Dans une déclaration sous serment, il qualifie le plan du gouvernement pour la rentrée scolaire d’« inadéquat ».

Les enfants sont des vecteurs significatifs de transmission de virus, a-t-il expliqué.

D’avoir des enfants qui suivent leurs cours en ligne est une bonne chose, juge-t-il. Cela réduit la taille des classes, qui sont alors plus sécuritaires pour ceux qui préfèrent y être en personne. Le risque de transmission est alors moindre, a-t-il expliqué à la juge Chatelain.

Le Procureur général du Québec défend la validité de son décret. Le gouvernement soutient qu’il a le droit de limiter l’exemption à un groupe circonscrit d’enfants, a expliqué à l’extérieur de la salle de Cour l’une de ses avocates, Me Stéphanie Garon. Elle détaillera plus tard ses arguments.

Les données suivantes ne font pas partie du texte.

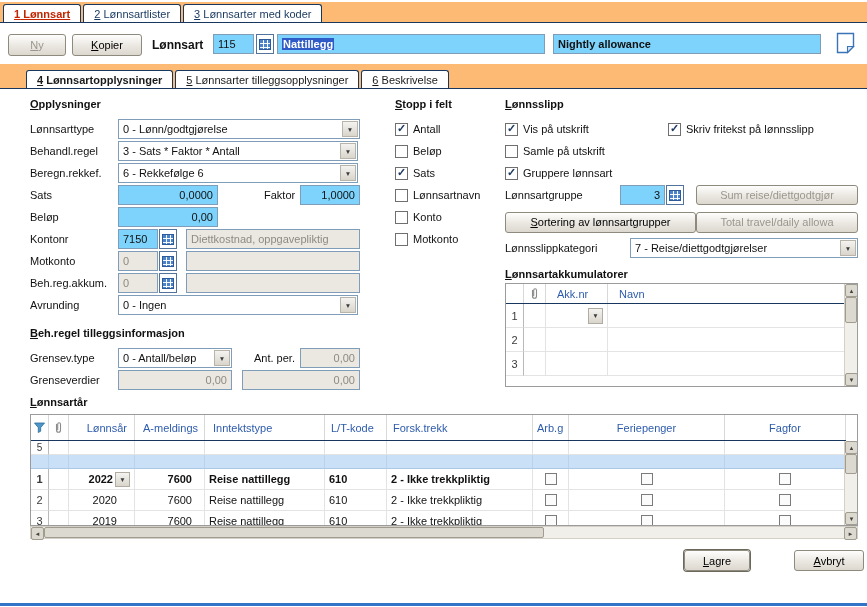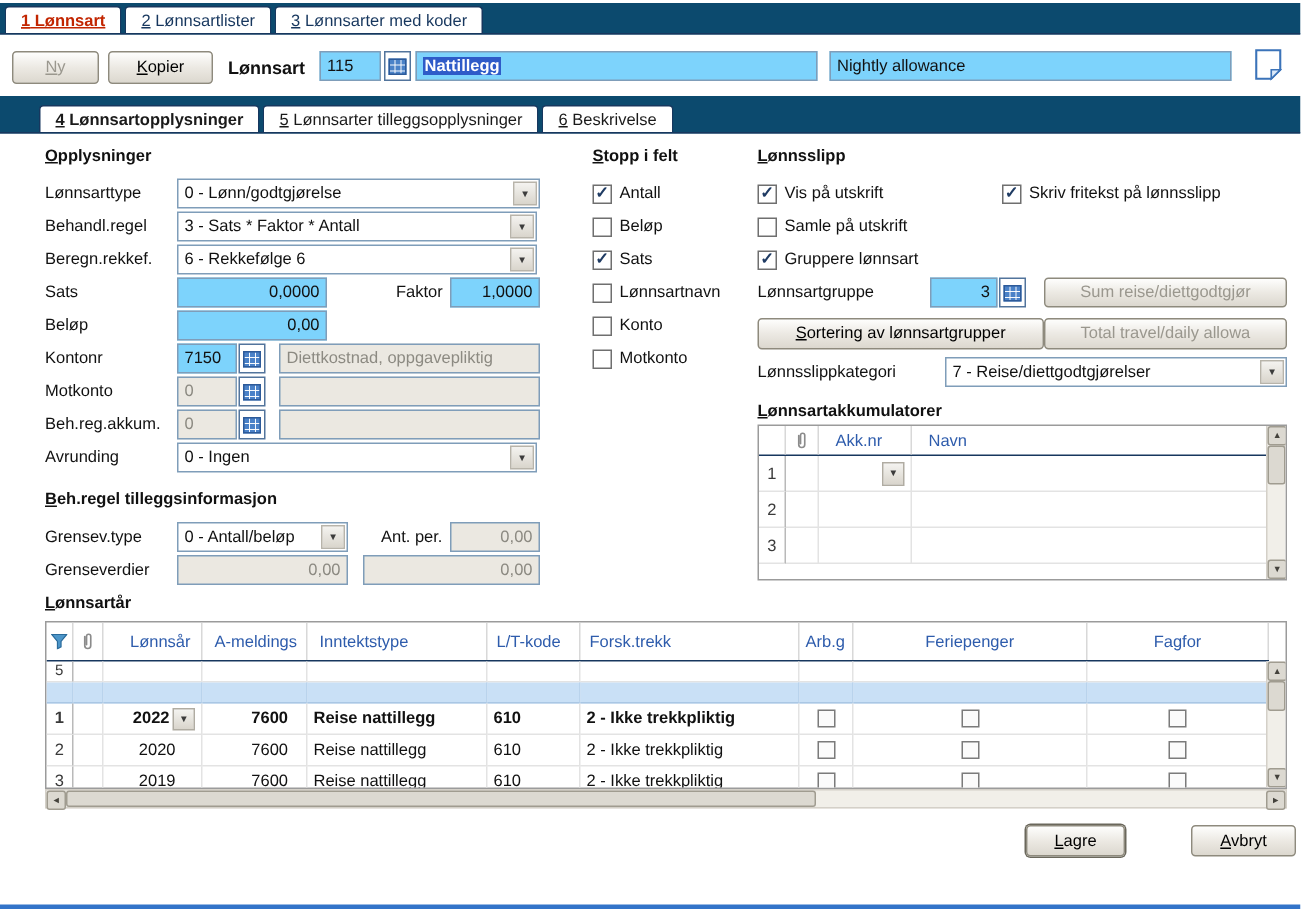--- a/index.html
+++ b/index.html
@@ -8,7 +8,7 @@
   .fl::first-letter{text-decoration:underline}
 
   
-  .tabbar{position:absolute;left:0;right:0;display:flex;align-items:flex-end;border-bottom:1px solid #17375e;background:#0c4a6e}
+  .tabbar{position:absolute;left:0;right:0;display:flex;align-items:flex-end;border-bottom:1px solid #17375e;background:#fdba74}
   .tabbar.main{top:2px;height:21px;padding-left:3px}
   .tabbar.sub{top:64px;height:25px;padding-left:26px}
   .tab{display:inline-block;border:1px solid #17375e;border-bottom:none;border-radius:3px 3px 0 0;padding:3px 10px 2px;margin-right:2px;background:#fff;color:#17375e;white-space:nowrap;cursor:default}

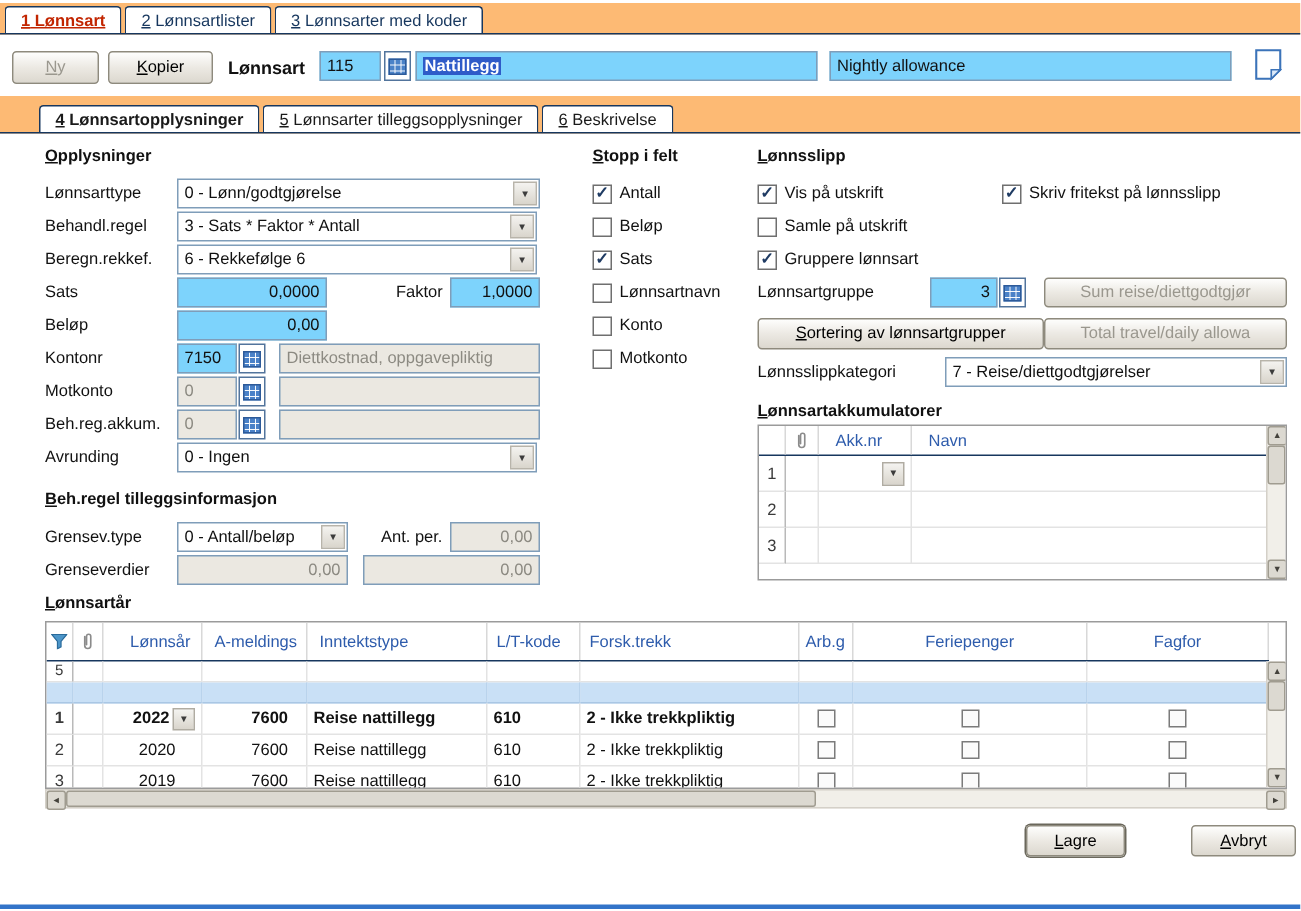--- a/index.html
+++ b/index.html
@@ -51,7 +51,7 @@
   .w88{width:88px}
   .toolbar-label{font-weight:bold;font-size:12px;white-space:nowrap}
   .sel{background:#2e5bc8;color:#fff;padding:0 1px;font-weight:bold}
-  .bold-text{font-weight:normal}
+  .bold-text{font-weight:bold}
 
   
   .tbl{position:absolute;border:1px solid #9b9b9b;background:#fff;overflow:hidden}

Le gouvernement avait toutefois déjà expliqué publiquement que le milieu de vie de l’école joue un rôle important dans le développement social et psychologique des enfants, que l’enseignement à distance par internet est plus ardu pour les plus jeunes, et que les enfants vulnérables dans des milieux violents sont particulièrement à risque s’ils ne retournent pas à l’école, qui constitue souvent leur filet de protection.

Les mères avaient tenté d’obtenir un jugement de façon urgente, à temps pour la rentrée scolaire de septembre. Mais cela leur avait été refusé : le juge Frédéric Bachand de la Cour supérieure estimait notamment préférable que cette affaire soit débattue au fond, lors d’un procès en bonne et due forme. Celui-ci a justement débuté lundi et se poursuit pendant plusieurs jours, jusqu’au 29 janvier.